Plaintiffs in the alternative urge that assuming that there are no ambiguities they would be entitled to the marital deduction because of the provisions of § 812(e) (1) (G). This provision deals with the circumstances involved when there is a life insurance policy and the spouse has the power of appointment. The section provides that the power must be exercisable in all events. The plaintiffs rely on § 811(f), 26 U.S.C.A. § 811 (b), which provides that the power of appointment should be considered to exist on the date of the decedent's death even though the exercise of the power is subject to a precedent giving of notice. They urge that § 811 and § 812 should be together. However, § 811 deals with *182 what should be included in the gross estate of a decedent whereas § 812 deals with what qualifies for the net estate, that is it will deal with what may be deductible. Section 811(f) covers the situation when power of appointment should be included in a gross estate of the decedent, whereas § 812(e) (1) (F) and (G) deal with the situation where a power of appointment will qualify for a marital deduction. Under § 811(f) property in which the decedent has a power of appointment is included in the gross estate even though the exercise of the power would be subject to a precedent giving of notice. However, § 812 in order for property in which the surviving spouse has a power of appointment to qualify for the marital deduction it must be exercisable in all events, and no exceptions are made by Congress. We see no reason why § 812 must be read and interpreted the same as § 811. Congress has the right to make different conditions and it is not for the Court to change the law as Congress has written it.

 
Conclusions of Law

1. The subject matter in controversy and the parties are within the jurisdiction of this Court.

2. The wording of the beneficiary clause of the Settlement Agreement attached to the two insurance policies involved in this litigation is clear and unambiguous.

3. The surviving spouse had only a terminable interest in the proceeds of these two life insurance policies within the meaning of § 812(e) (1) (B) of the Internal Revenue Code inasmuch as the insurance proceeds were payable to the executors of the decedent's estate if the decedent's spouse be not living when the insurance company received due proof of the death of the decedent. See In re Reilly's Estate, 3 Cir., 1957, 239 F.2d 797, 799.

4. No deduction will be allowed with respect to such an interest under Subsection (B) of § 812(e) (1) of the Internal Revenue Code. A marital deduction will not be allowed under Subsection (D) of § 812(e) (1) of the Internal Revenue Code inasmuch as the conditions set forth in the Subsection are not satisfied since the period of time within which the terminating contingency could occur was not limited to within six months after decedent's death.

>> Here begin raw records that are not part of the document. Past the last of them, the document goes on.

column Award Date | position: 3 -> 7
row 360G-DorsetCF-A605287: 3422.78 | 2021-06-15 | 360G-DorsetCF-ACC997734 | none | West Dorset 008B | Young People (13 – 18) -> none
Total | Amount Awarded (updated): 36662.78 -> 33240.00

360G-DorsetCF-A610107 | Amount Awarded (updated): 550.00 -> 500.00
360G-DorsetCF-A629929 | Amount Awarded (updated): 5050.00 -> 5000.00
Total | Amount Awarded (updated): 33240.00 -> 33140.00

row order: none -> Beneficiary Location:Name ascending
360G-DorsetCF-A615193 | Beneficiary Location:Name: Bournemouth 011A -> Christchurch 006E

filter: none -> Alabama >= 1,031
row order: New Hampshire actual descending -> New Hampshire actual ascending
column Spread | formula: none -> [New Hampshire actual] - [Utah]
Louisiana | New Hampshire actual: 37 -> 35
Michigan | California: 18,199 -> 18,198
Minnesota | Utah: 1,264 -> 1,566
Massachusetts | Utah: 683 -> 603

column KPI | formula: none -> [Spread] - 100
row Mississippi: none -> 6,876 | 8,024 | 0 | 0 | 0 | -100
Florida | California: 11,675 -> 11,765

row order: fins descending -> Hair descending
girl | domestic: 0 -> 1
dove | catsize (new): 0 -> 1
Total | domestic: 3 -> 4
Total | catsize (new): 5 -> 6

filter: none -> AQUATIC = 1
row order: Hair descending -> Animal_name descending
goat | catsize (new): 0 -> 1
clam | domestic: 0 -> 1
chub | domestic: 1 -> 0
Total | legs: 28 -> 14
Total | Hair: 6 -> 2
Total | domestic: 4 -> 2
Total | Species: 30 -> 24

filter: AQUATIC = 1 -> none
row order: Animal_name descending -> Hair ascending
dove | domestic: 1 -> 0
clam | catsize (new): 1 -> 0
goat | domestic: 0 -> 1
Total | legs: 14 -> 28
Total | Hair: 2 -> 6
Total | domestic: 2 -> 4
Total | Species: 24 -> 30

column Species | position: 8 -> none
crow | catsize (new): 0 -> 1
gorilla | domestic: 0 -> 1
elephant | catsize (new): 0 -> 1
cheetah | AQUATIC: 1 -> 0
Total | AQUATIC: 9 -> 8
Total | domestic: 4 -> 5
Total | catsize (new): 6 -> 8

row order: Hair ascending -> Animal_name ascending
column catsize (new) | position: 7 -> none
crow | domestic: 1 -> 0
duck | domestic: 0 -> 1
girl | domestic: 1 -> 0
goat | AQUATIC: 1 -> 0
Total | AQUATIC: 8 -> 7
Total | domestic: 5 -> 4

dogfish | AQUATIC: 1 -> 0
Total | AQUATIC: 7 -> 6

5. It is immaterial whether the interest passing to the surviving spouse is considered as a vested interest subject to being divested or as a contingent interest as it is terminable. While Subparagraph (D) of § 812(e) (1) provides an exception to the terminable interest rule under Subparagraph (B) of § 812 (e) (1) it has no application in the present case because the termination or failure of the interest of the surviving spouse could have occurred more than six months after the decedent's death. There must be a uniform interpretation of the tax laws of the United States, and the laws of the local jurisdiction cannot control the interpretation of a Federal Act.

Congress has the right and the authority to make any contingency as a requirement for subjecting a decedent's estate to a tax liability. A person who wishes to avail himself of the provisions must comply strictly with the requirements.

The Court finds in favor of the defendant, A. J. Dudley, District Director of Internal Revenue, Philadelphia Region, and against plaintiffs, Edward J. Eggleston and Sadye J. DeRoy Silverman, executors under the last will and testament of Emanuel I. DeRoy, deceased.

 
Order

This cause came on for trial before the Court without a jury, and the Court having found for the defendant, it is hereby

Ordered and directed that plaintiffs take nothing, and that this action be dismissed on the merits and that defendant recover from plaintiffs his costs in this action.